----- DATASET EXCERPTS

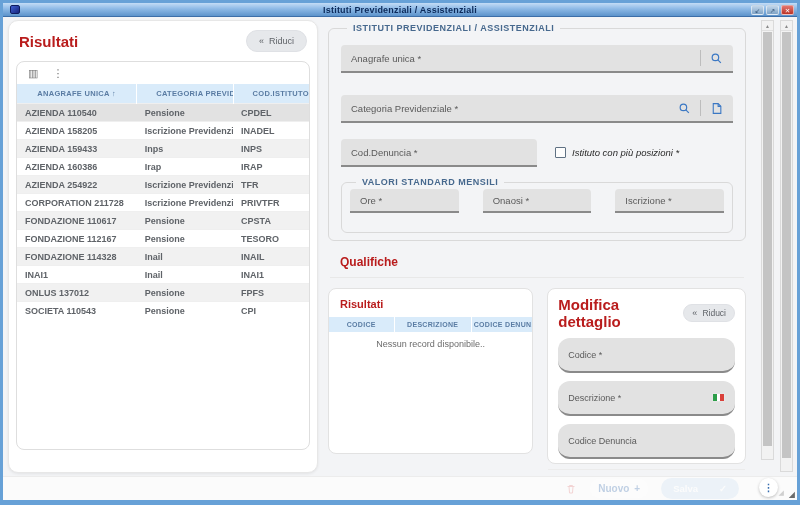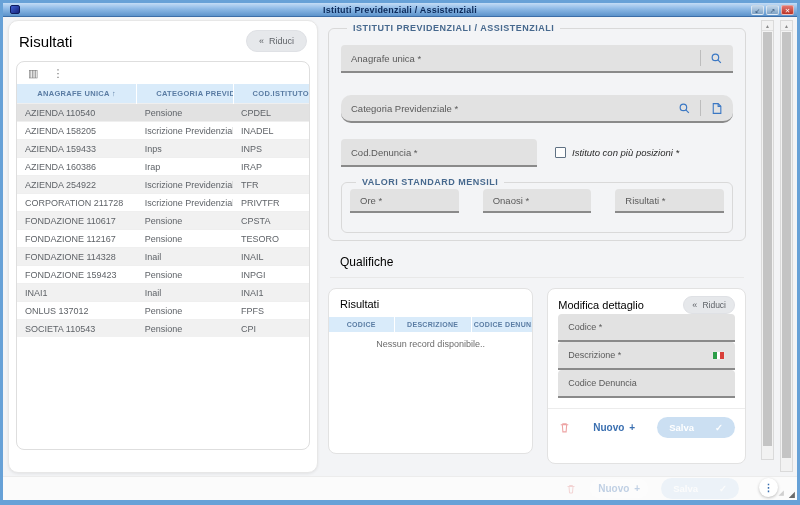"Risultati" .h-navy { color: #000000 -> #b91c1c; font-weight: normal -> bold }
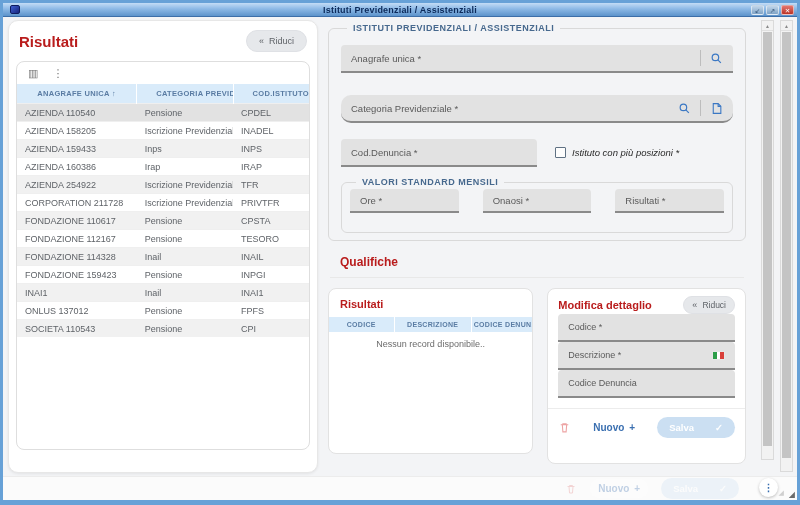"AZIENDA 110540" tbody td { font-weight: none -> bold }
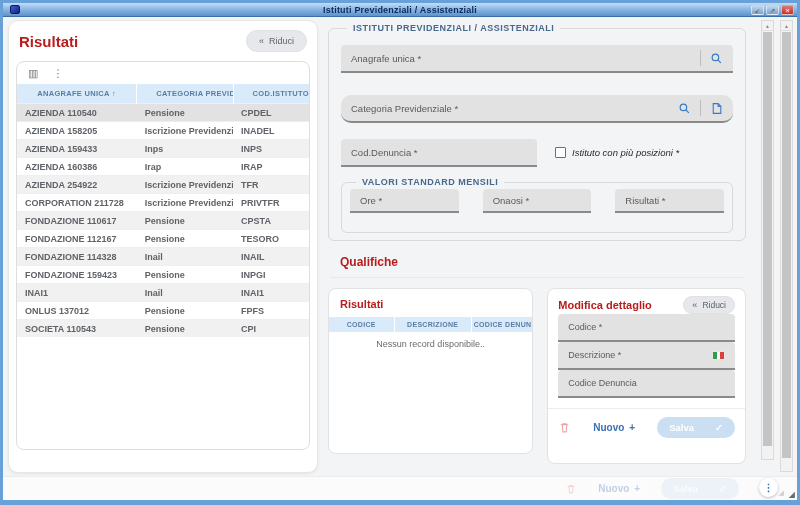"Categoria Previdenziale *" .mt22 { border-radius: 10px -> none }
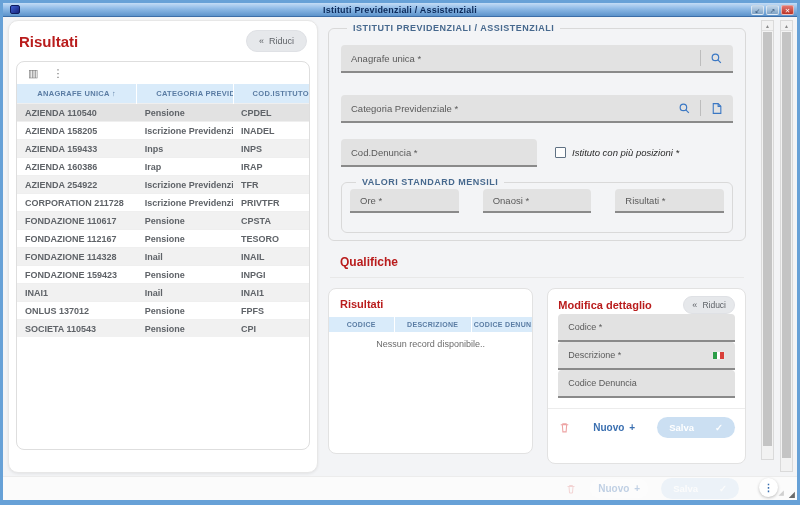"Risultati *" span { text: Risultati -> Iscrizione }
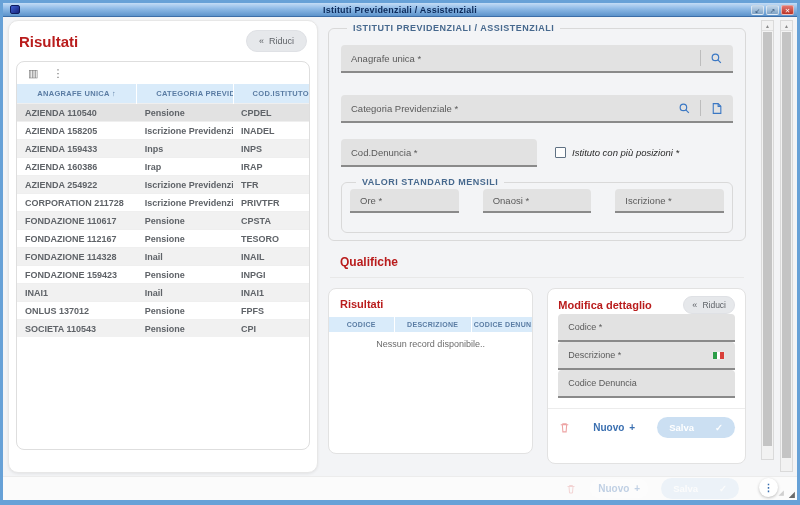"FONDAZIONE 159423" tr { html: <tr> <td>FONDAZIONE 159423</td> <td>Pensione</td> <td>INPGI</td> </tr> -> none }
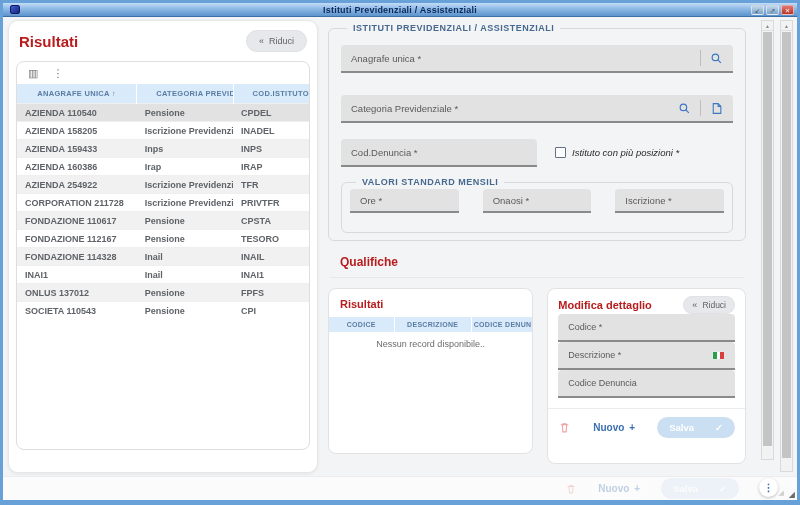"Modifica dettaglio" .dt-head .h-navy { font-size: 11px -> 15px }
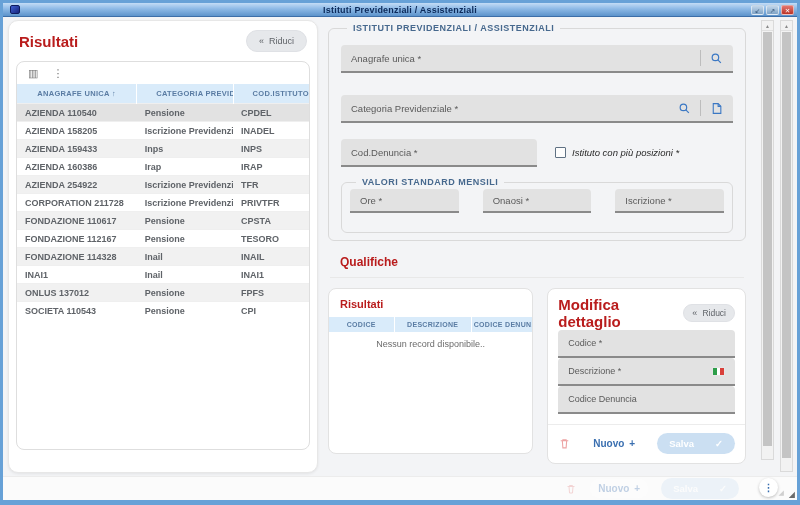"Codice *" .dt-field { border-radius: none -> 12px; height: 28px -> 35px; margin-top: 0 -> 8px }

----------

AIM OF THE EXERCISE = Pictures in the records are to be left out; repeat everything else exactly.

TASK RESPONSE =
"Risultati" .h-navy { color: #000000 -> #b91c1c; font-weight: normal -> bold }
"AZIENDA 110540" tbody td { font-weight: none -> bold }
"Categoria Previdenziale *" .mt22 { border-radius: 10px -> none }
"Risultati *" span { text: Risultati -> Iscrizione }
"FONDAZIONE 159423" tr { html: <tr> <td>FONDAZIONE 159423</td> <td>Pensione</td> <td>INPGI</td> </tr> -> none }
"Modifica dettaglio" .dt-head .h-navy { font-size: 11px -> 15px }
"Codice *" .dt-field { border-radius: none -> 12px; height: 28px -> 35px; margin-top: 0 -> 8px }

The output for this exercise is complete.